Em Março de 1998, Samira Adamu atravessou esses portões sem saber que seria a sua última morada. Aterrou em Bruxelas em trânsito para Berlim, mas nunca mais saiu da capital europeia. Com apenas vinte anos, fugia de um casamento arranjado com um homem de 65 anos, já com quatro mulheres, tendo assassinado uma. Foi-lhe negado asilo.

Nos meses seguintes o espanto atingiu as hostes. A Bélgica ia mesmo deportar Samira à proveniência. Perdida a batalha legal, restava a mobilização de rua para impedir que Samira chegasse a horas aos voos agendados. Qualquer participante nessa agência seria preso e acusado de terrorismo. Numa das tentativas de deportação, foram mesmo os passageiros do voo da Sabena que se recusaram em levantar voo se a polícia continuasse a maniatar Samira da forma agressiva testemunhada por todos. O capitão expulsou os polícias e Samira do avião. Por fim, a 22 de Setembro de 1998, Samira foi morta, outra vez num voo da Sabena que não chegou a levantar, sufocada pelas almofadas que os polícias usaram sobre ela para que “não perturbasse” os restantes passageiros.

Não eramos ingénuos e por isso estávamos ali: em Bruxelas, Madrid ou Lisboa; por Samira, por todos e por nós. Sabíamos bem que a narrativa da União Europeia enquanto território humanista era uma narrativa a desocultar e escancarar perante todos. Se calhar a nossa única ingenuidade foi achar que uma possível mudança aconteceria na nossa geração. Não vai acontecer.

Quando falamos de imigração, já pouco discutimos as suas causas. Um esquecimento providencial. E não vamos ser desonestos. Não estamos a falar de expats, digital nomads ou de alunos estrangeiros dos currículos pós-grados da Nova SBE. Para esses, nenhuma conversa começa com um: “a imigração é um problema complexo”. Falamos de todos aqueles provenientes do continente africano, asiático e américa latina.

Para o continente europeu, no período pós-esclavagista, a primeira grande vaga de imigrantes desses países “terceiros” (nomenclatura da política pública) deu-se na segunda metade do século XX, acompanhando o processo de descolonização. O colonialismo deixou marcas. A demarcação de fronteiras fictícias, o uso de etnias contra etnias (dividir para reinar) e a delapidação dos recursos conduziu a guerras e à bancarrota dos estados recém-independentes. Esse processo também foi contemporâneo da reconstrução da Europa e de grande desenvolvimento económico. A Europa conseguiu a mão de obra barata, continuou proprietária dos recursos das suas antigas colónias (desta vez também com a participação americana) e ainda granjeou lucros da venda de armas.

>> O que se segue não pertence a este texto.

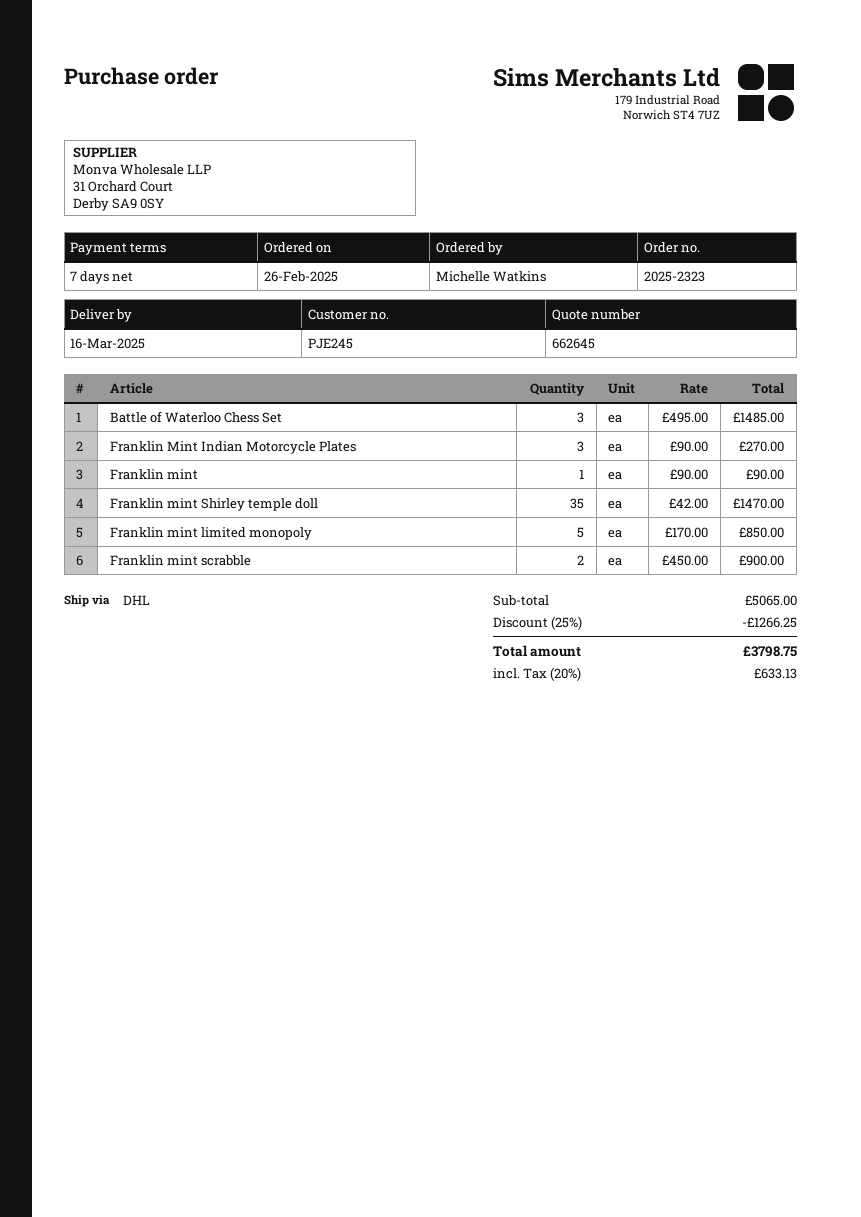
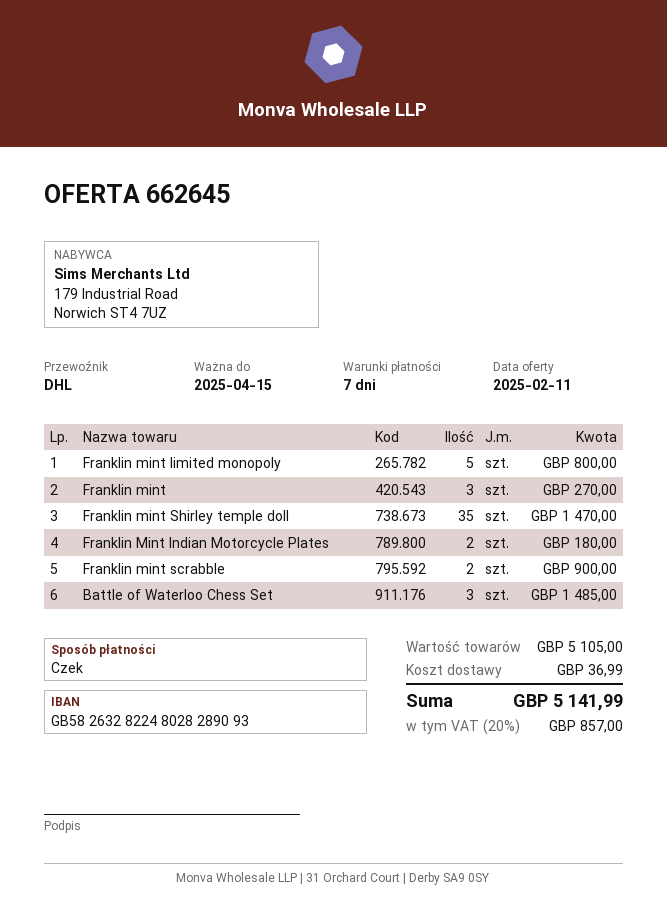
Franklin Mint Indian Motorcycle Plates: 3 for 270.00 -> 2 for 180.00
Franklin mint: 1 for 90.00 -> 3 for 270.00
Franklin mint limited monopoly: 5 for 850.00 -> 5 for 800.00
subtotal: 5065.00 -> 5105.00
discount: 25% = 1266.25 -> none
shipping: none -> 36.99
tax: 20% = 633.13 -> 20% = 857.00
total: 3798.75 -> 5141.99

Já no fim do século XX, houve transferência dos meios produtivos transformadores para os países de origem das imigrações. Suas cidades passaram a megalópolis onde milhões se dirigiram para disputar os ainda assim não suficientes trabalhos para a aspiração de tantos. Aí a mão de obra ficou ainda mais barata, as condições desumanas: esclavagismo moderno; com o acrescento de ter adulterado completamente modos de vida e possibilidades ecológicas. A solução foi continuar a emigrar para os países da europa Ocidental, onde a terceirização e financeirização da economia criou a necessidade de uma série de novos empregos logísticos de baixa qualificação, abraçando e promovendo - porque só assim o fazem voluntariamente – processos migratórios.

Posso ferir alguns iluminados, mas não! Imigrante não vem para a Europa para “bater pausa” de que mora na cidade da Torre Eiffel, do Big Ben ou do Átomo. Imigrante vem porque o processo hegemónico de que fazemos parte obriga-o a vir.

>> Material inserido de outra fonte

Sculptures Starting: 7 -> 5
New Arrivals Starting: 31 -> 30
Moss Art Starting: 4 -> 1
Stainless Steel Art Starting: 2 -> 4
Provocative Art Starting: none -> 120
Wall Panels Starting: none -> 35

Sabemos e testemunhamos, tanto nos EUA como na Europa, que não é muro ou mar, que vai impedir o fluxo, muito menos decretos-lei. É um acto experimentado, conhecem-se bem as fórmulas. Neste processo todo, a jusante, a definição de leis de imigração é uma resposta a opções por dogmas políticos e económicos.

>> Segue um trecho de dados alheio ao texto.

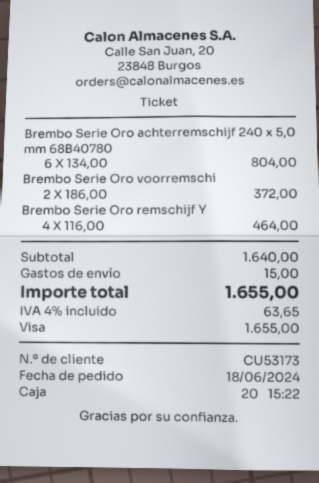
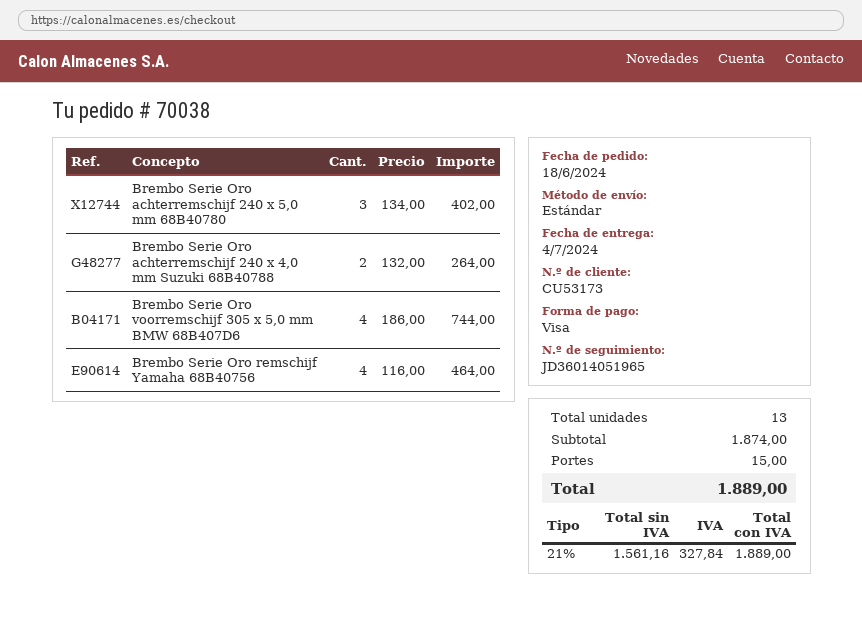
Brembo Serie Oro achterremschijf 240 x 5,0 mm 68B40780: 6 x 134.00 = 804.00 -> 3 x 134.00 = 402.00
Brembo Serie Oro voorremschi: 2 x 186.00 = 372.00 -> 4 x 186.00 = 744.00
Brembo Serie Oro achterremschijf 240 x 4,0 mm Suzuki 68B40788: none -> 2 x 132.00 = 264.00
subtotal: 1640.00 -> 1874.00
tax: 4% = 63.65 -> 21% = 327.84
total: 1655.00 -> 1889.00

A 2 de Março, escrevi nesta coluna, interpretando o discurso da AD sobre imigração que apenas iam “dificultar o que já era difícil”. Pretendeu-se transformar a “manifestação de interesse” em ónus da situação actual, tanto para a falência dos serviços como do crescimento do papel das máfias e das situações de trafico humano. Na verdade, o principal responsável da situação actual é o Estado. A sua inoperância, voluntária ou propositada, é que empurrou os imigrantes para uma maior precaridade, abrindo veículos de alarme social erróneos e falsos, que criaram o contexto para a adopção destas novas medidas.

Possibilitar, de hoje para o futuro, que os imigrantes possam chegar ao país e permaneçam ilegais por não terem um visto garantido por uma estrutura consular qualquer, é uma oferta aos grandes grupos económicos e actividades de grande exploração, que através de subcontratações poderão ter toda uma produção baseada em remunerações ainda mais baixas. Isso também significa uma ausência de pagamentos à Segurança Social e outras transferências sociais que transitam para o lucro do agente económico. Nesse processo, também haverá diminuição das remunerações dos portugueses.

O discurso político anti-imigração e suas políticas acessórias, são apenas a bengala de certas elites económicas para um lucro ainda maior. Voltando a Samira e a todo este processo, o que define o humanismo de uma sociedade, não é o seu discurso, mas as suas práticas.